This pattern is how cockroachdb/errors does telemetry kinds, how gRPC does status codes, and how you can keep flexibility without exporting many sentinels.

Wrapping Discipline: When %w, When %v, When Nothing¶

Three choices at every error-returning call site:

%w — wrap so the chain is walkable¶

Use when: - The caller may want to identify the cause via errors.Is/errors.As. - The error you are wrapping has structured information you want to preserve.

return fmt.Errorf("read %s: %w", path, err)

%v — interpolate the message, hide the chain¶

Use when: - You explicitly do not want the caller to see the inner cause. - The inner error is a low-level detail (syscall.Errno) the caller should not branch on. - You are converting an internal error to a user-facing one.

return fmt.Errorf("authentication failed: %v", err)  // do not leak the SQL error

No wrap — propagate as-is¶

Use when you have nothing to add. if err != nil { return err } is correct, normal Go.

n, err := io.ReadFull(r, buf)
if err != nil {
    return err  // ReadFull's message is already clear
}

The wrap-or-not heuristic¶

For each error you return, ask: what does this give the next reader that they did not already have?
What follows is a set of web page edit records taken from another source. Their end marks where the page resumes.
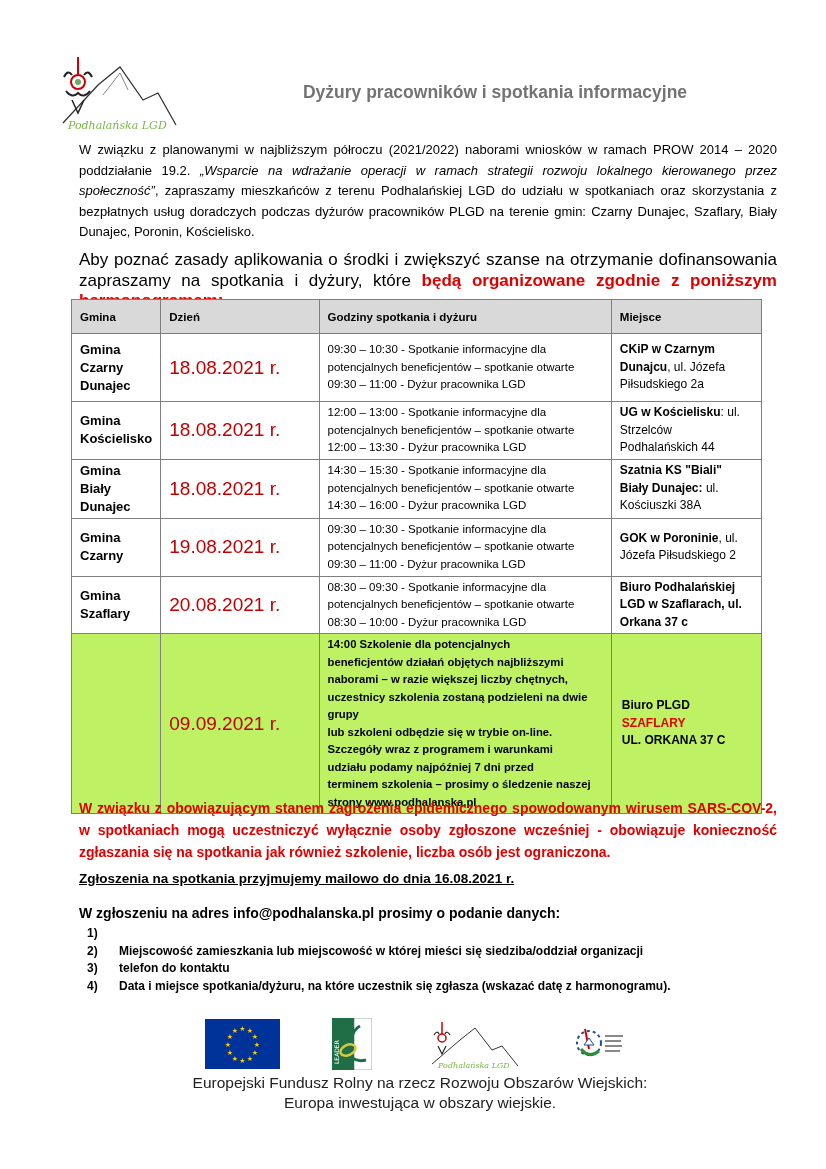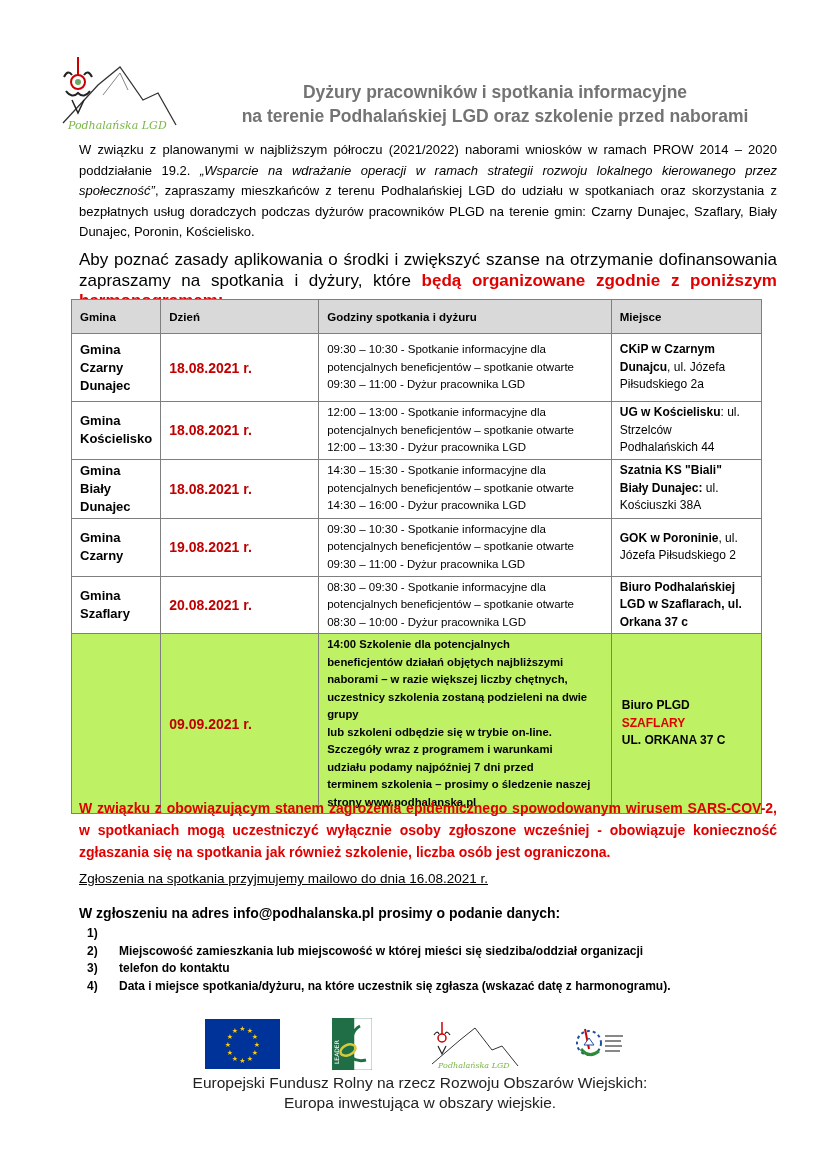--- a/index.html
+++ b/index.html
@@ -69,7 +69,6 @@
 
 <div class="title">
   <div>Dyżury pracowników i spotkania informacyjne</div>
-  <div>na terenie Podhalańskiej LGD  oraz szkolenie przed naborami</div>
 </div>
 
 <div class="intro">

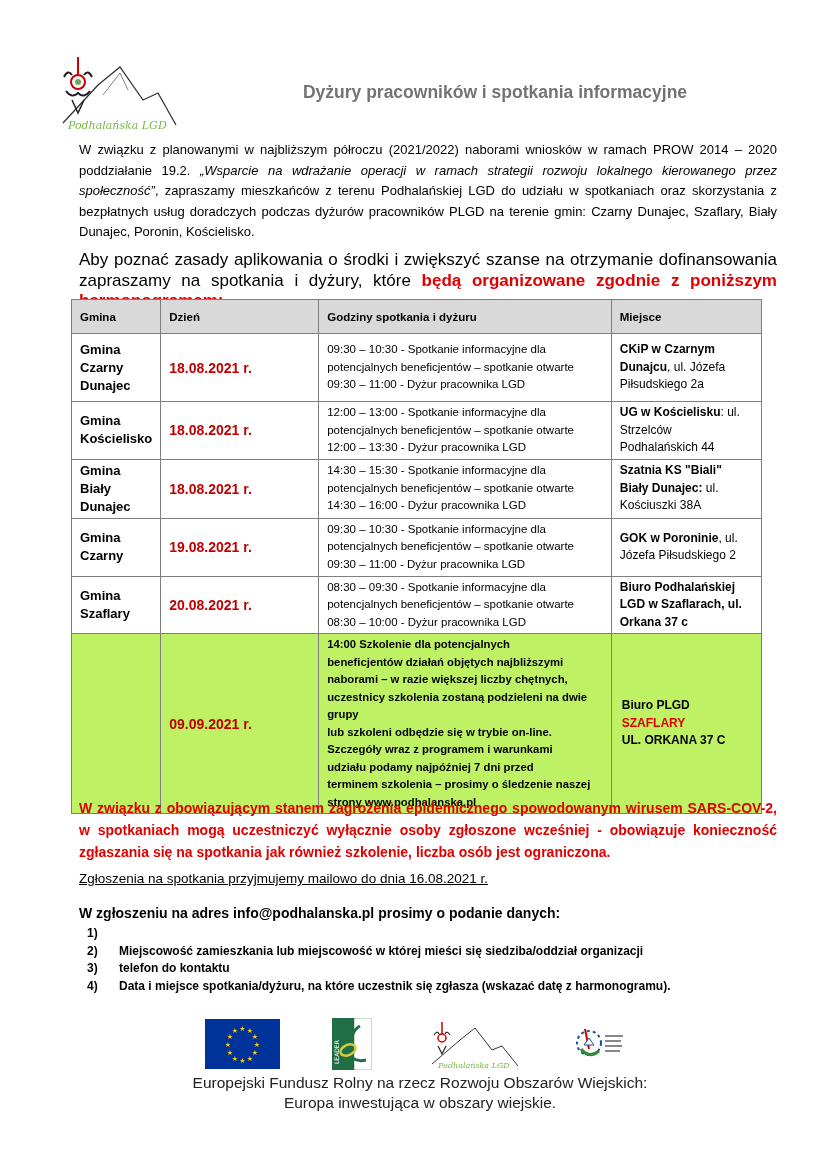--- a/index.html
+++ b/index.html
@@ -24,7 +24,7 @@
   table.sched th { background: #d9d9d9; font-weight: bold; height: 34px; font-size: 11.5px; }
   .c1 { width: 86px; } .c2 { width: 159px; } .c3 { width: 295px; } .c4 { width: 151px; }
   .gmina { font-weight: bold; font-size: 13px; line-height: 18px; }
-  .date { color: #c00000; font-weight: bold; font-size: 14px; }
+  .date { color: #c00000; font-weight: normal; font-size: 19px; }
   .hours { font-size: 11.5px; line-height: 17.5px; }
   .place { font-size: 12px; line-height: 17.5px; }
   .place b { font-weight: bold; }

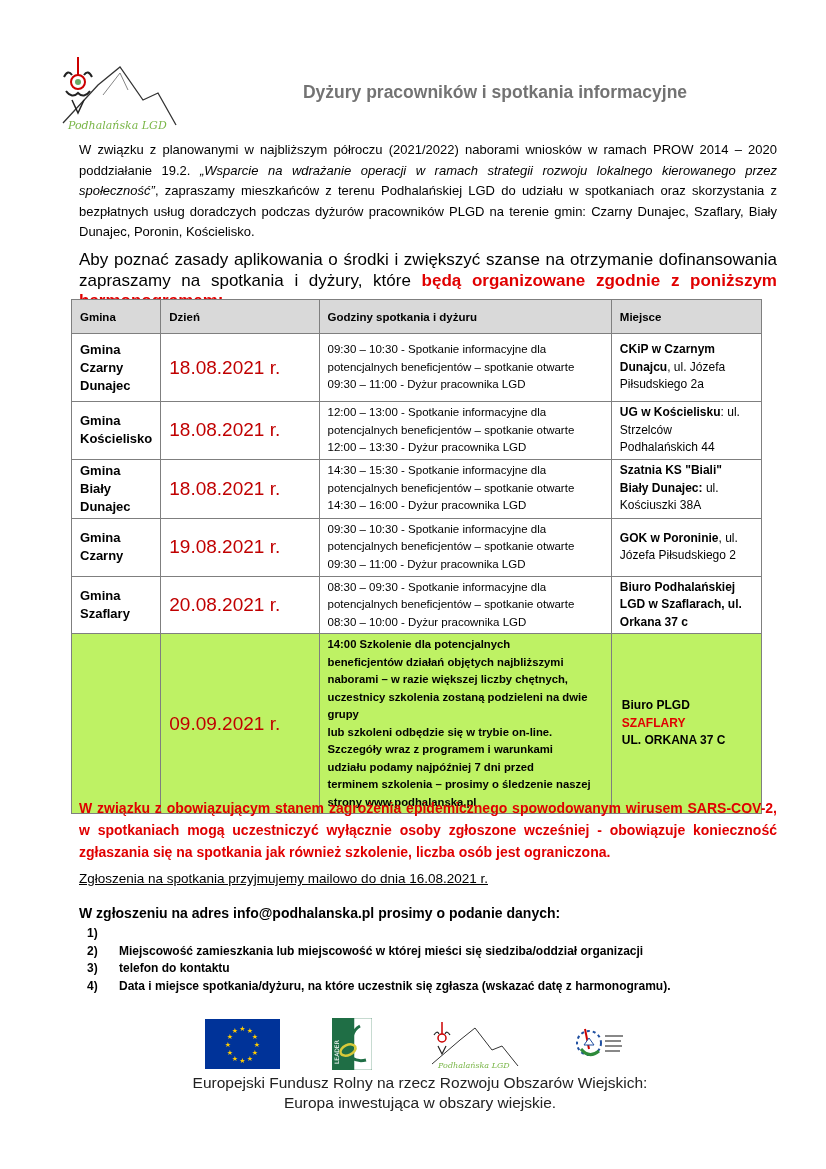--- a/index.html
+++ b/index.html
@@ -33,7 +33,7 @@
 
   .warn { position: absolute; left: 79px; top: 797px; width: 698px; color: #e00000;
           font-weight: bold; font-size: 14px; line-height: 22px; text-align: justify; }
-  .deadline { position: absolute; left: 79px; top: 871px; font-weight: normal; font-size: 13.5px;
+  .deadline { position: absolute; left: 79px; top: 871px; font-weight: bold; font-size: 13.5px;
               text-decoration: underline; }
   .req { position: absolute; left: 79px; top: 905px; font-weight: bold; font-size: 14px; text-align: center; }
   ol.items { position: absolute; left: 79px; top: 925px; list-style: none; font-weight: bold; font-size: 12px; }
• A new operation name? → wrap.
• An identifier (path, ID)? → wrap.
• The same sentence in different words? → do not wrap.

A wrap chain that reads like process item: handle item: do item: connect: refused is one too many "handles." Three layers wrap, the inner four are noise.

Structured Fields: Op, Path, Args, Code¶

For services with many error paths, a single struct that carries the structured fields is more useful than free-form messages. The Upspin error pattern (Rob Pike, Andrew Gerrand) is the canonical example:

type Op string

type Error struct {
    Op    Op       // the operation that failed: "users.Get"
    Kind  Kind     // a kind enum: KindNotFound, KindPermission, etc.
    Path  string   // the resource (file path, URL, ID)
    Err   error    // wrapped cause
}

func (e *Error) Error() string {
    var b strings.Builder
    if e.Op != "" {
        b.WriteString(string(e.Op))
        b.WriteString(": ")
    }
    if e.Path != "" {
        b.WriteString(e.Path)
        b.WriteString(": ")
    }
    if e.Kind != 0 {
        b.WriteString(e.Kind.String())
        b.WriteString(": ")
    }
    if e.Err != nil {
        b.WriteString(e.Err.Error())
    }
    return strings.TrimSuffix(b.String(), ": ")
}

func (e *Error) Unwrap() error { return e.Err }

Now wraps add structured fields:

return &Error{Op: "users.Get", Path: id, Kind: KindNotFound}

And callers can inspect them:

var e *Error
if errors.As(err, &e) {
    if e.Kind == KindNotFound {
        // structured handling
    }
}

Structured logging consumes the fields directly:

slog.Error("operation failed", "op", e.Op, "path", e.Path, "kind", e.Kind)

The trade-off: more boilerplate at every error site, but every error becomes inspectable, indexable, and translatable. Most large Go services land here.

Don't Just Check, Handle¶

The phrase comes from Dave Cheney's 2016 talk. The mistake: writing the same if err != nil { return err } everywhere because that is what tutorials show.

Handling means making a decision. The decisions, by frequency:

1. Wrap and return — most common; add operation context and propagate.
2. Retry — for transient errors with bounded attempts.
3. Fall back — call an alternate path; log a warning.
4. Translate — at the boundary, convert to a user-visible error or HTTP code.
5. Log and continue — sometimes appropriate; rarely the right answer below the boundary.
6. Log and exit — for main/init failures.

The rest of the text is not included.